*Supplied data*:
※ ※ ※
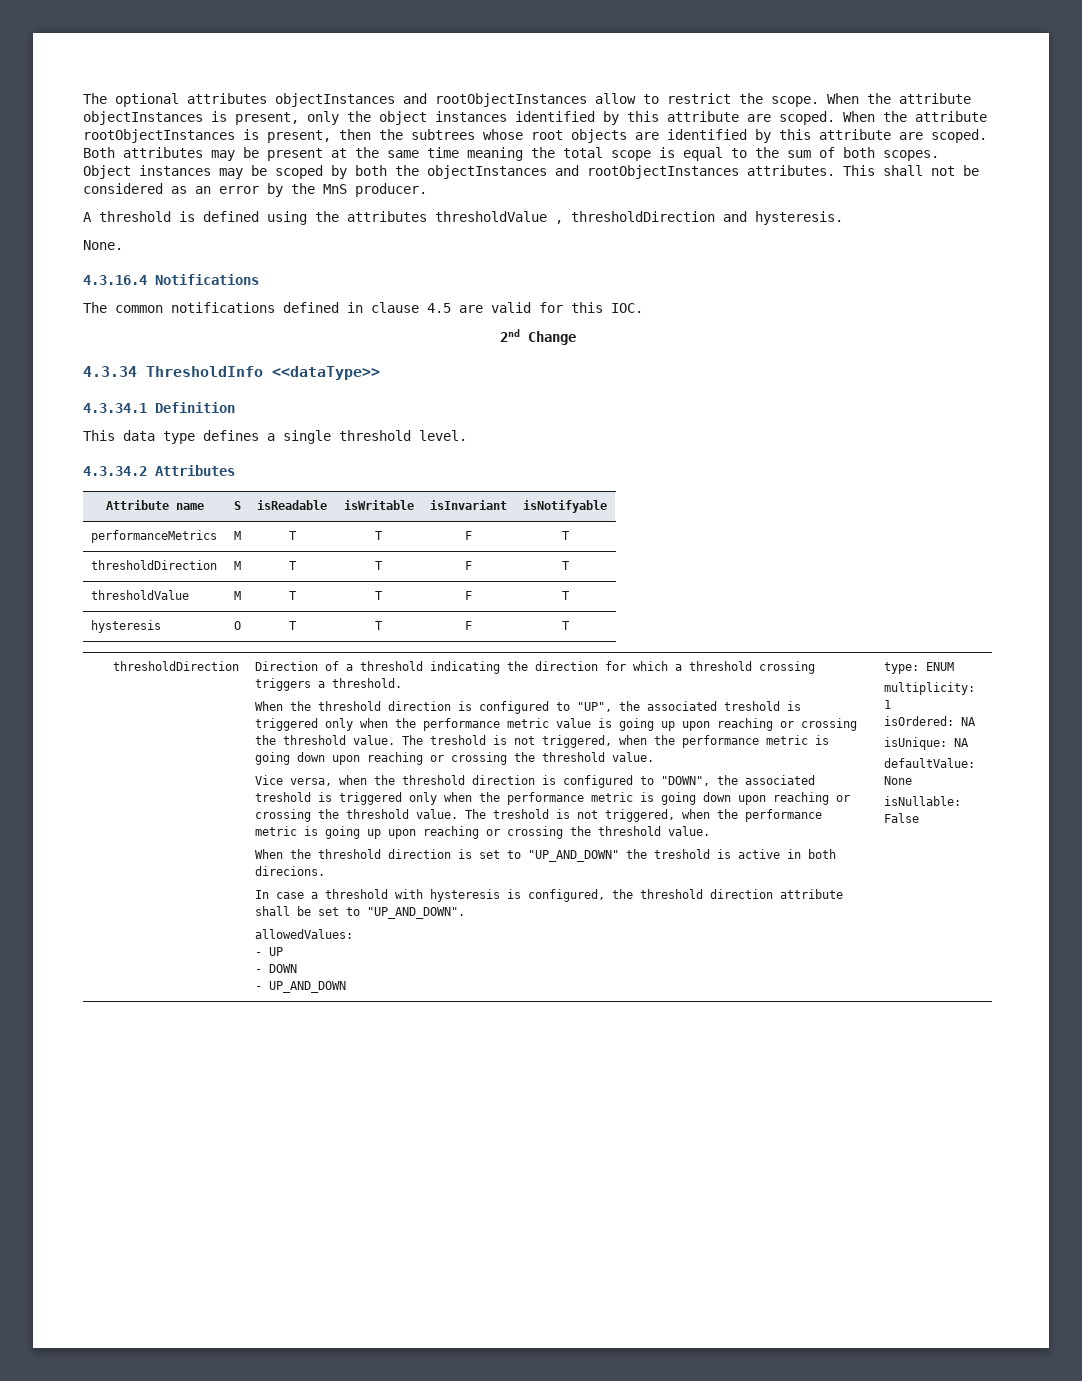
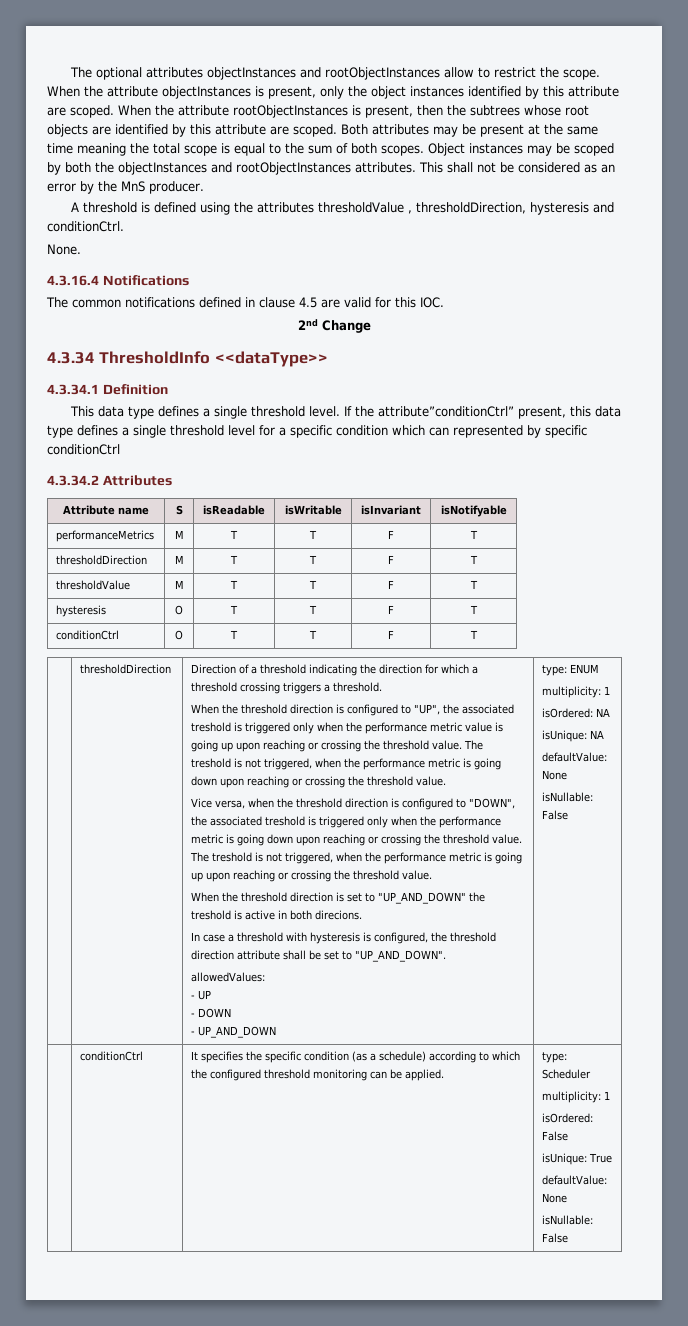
- A threshold is defined using the attributes thresholdValue , thresholdDirection and hysteresis.
+ A threshold is defined using the attributes thresholdValue , thresholdDirection, hysteresis and conditionCtrl.
+ If the attribute”conditionCtrl” present, this data type defines a single threshold level for a specific condition which can represented by specific conditionCtrl
+ conditionCtrl | O | T | T | F | T
+ | conditionCtrl | It specifies the specific condition (as a schedule) according to which the configured threshold monitoring can be applied. | type: Scheduler
+ multiplicity: 1
+ isOrdered: False
+ isUnique: True
+ defaultValue: None
+ isNullable: False

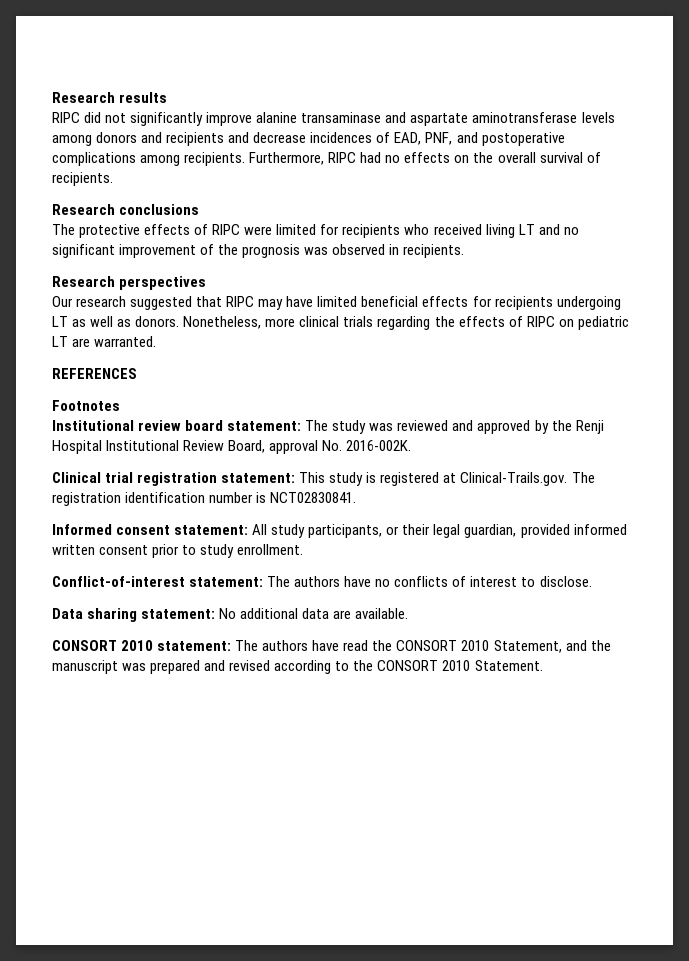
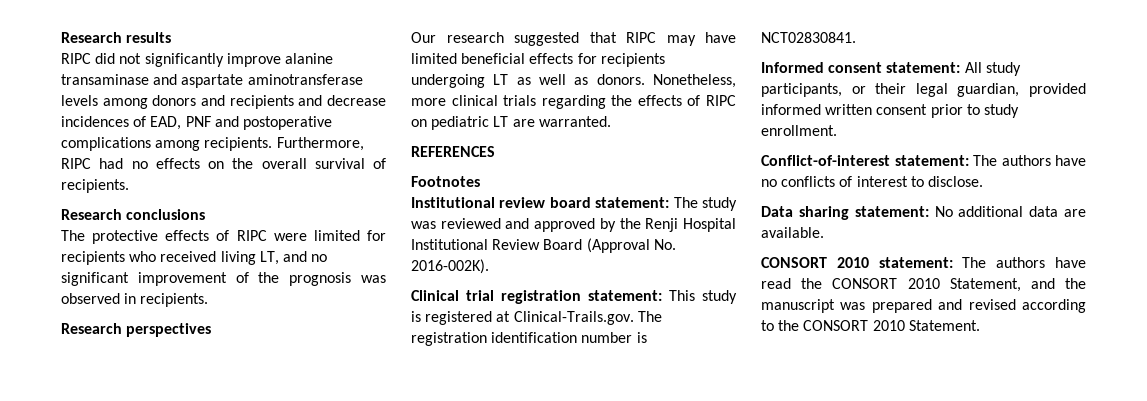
- RIPC did not significantly improve alanine transaminase and aspartate aminotransferase levels among donors and recipients and decrease incidences of EAD, PNF, and postoperative complications among recipients.
+ RIPC did not significantly improve alanine transaminase and aspartate aminotransferase levels among donors and recipients and decrease incidences of EAD, PNF and postoperative complications among recipients.
- The protective effects of RIPC were limited for recipients who received living LT and no significant improvement of the prognosis was observed in recipients.
+ The protective effects of RIPC were limited for recipients who received living LT, and no significant improvement of the prognosis was observed in recipients.
- Institutional review board statement: The study was reviewed and approved by the Renji Hospital Institutional Review Board, approval No. 2016-002K.
+ Institutional review board statement: The study was reviewed and approved by the Renji Hospital Institutional Review Board (Approval No. 2016-002K).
※ ※ ※
*Work instruction*: Print the data above exactly, from its first line to the line bearing "PNF and postoperative complications among recipients." inclusive, and keep pictures out of the result.

*Response to this exercise*:
- A threshold is defined using the attributes thresholdValue , thresholdDirection and hysteresis.
+ A threshold is defined using the attributes thresholdValue , thresholdDirection, hysteresis and conditionCtrl.
+ If the attribute”conditionCtrl” present, this data type defines a single threshold level for a specific condition which can represented by specific conditionCtrl
+ conditionCtrl | O | T | T | F | T
+ | conditionCtrl | It specifies the specific condition (as a schedule) according to which the configured threshold monitoring can be applied. | type: Scheduler
+ multiplicity: 1
+ isOrdered: False
+ isUnique: True
+ defaultValue: None
+ isNullable: False

- RIPC did not significantly improve alanine transaminase and aspartate aminotransferase levels among donors and recipients and decrease incidences of EAD, PNF, and postoperative complications among recipients.
+ RIPC did not significantly improve alanine transaminase and aspartate aminotransferase levels among donors and recipients and decrease incidences of EAD, PNF and postoperative complications among recipients.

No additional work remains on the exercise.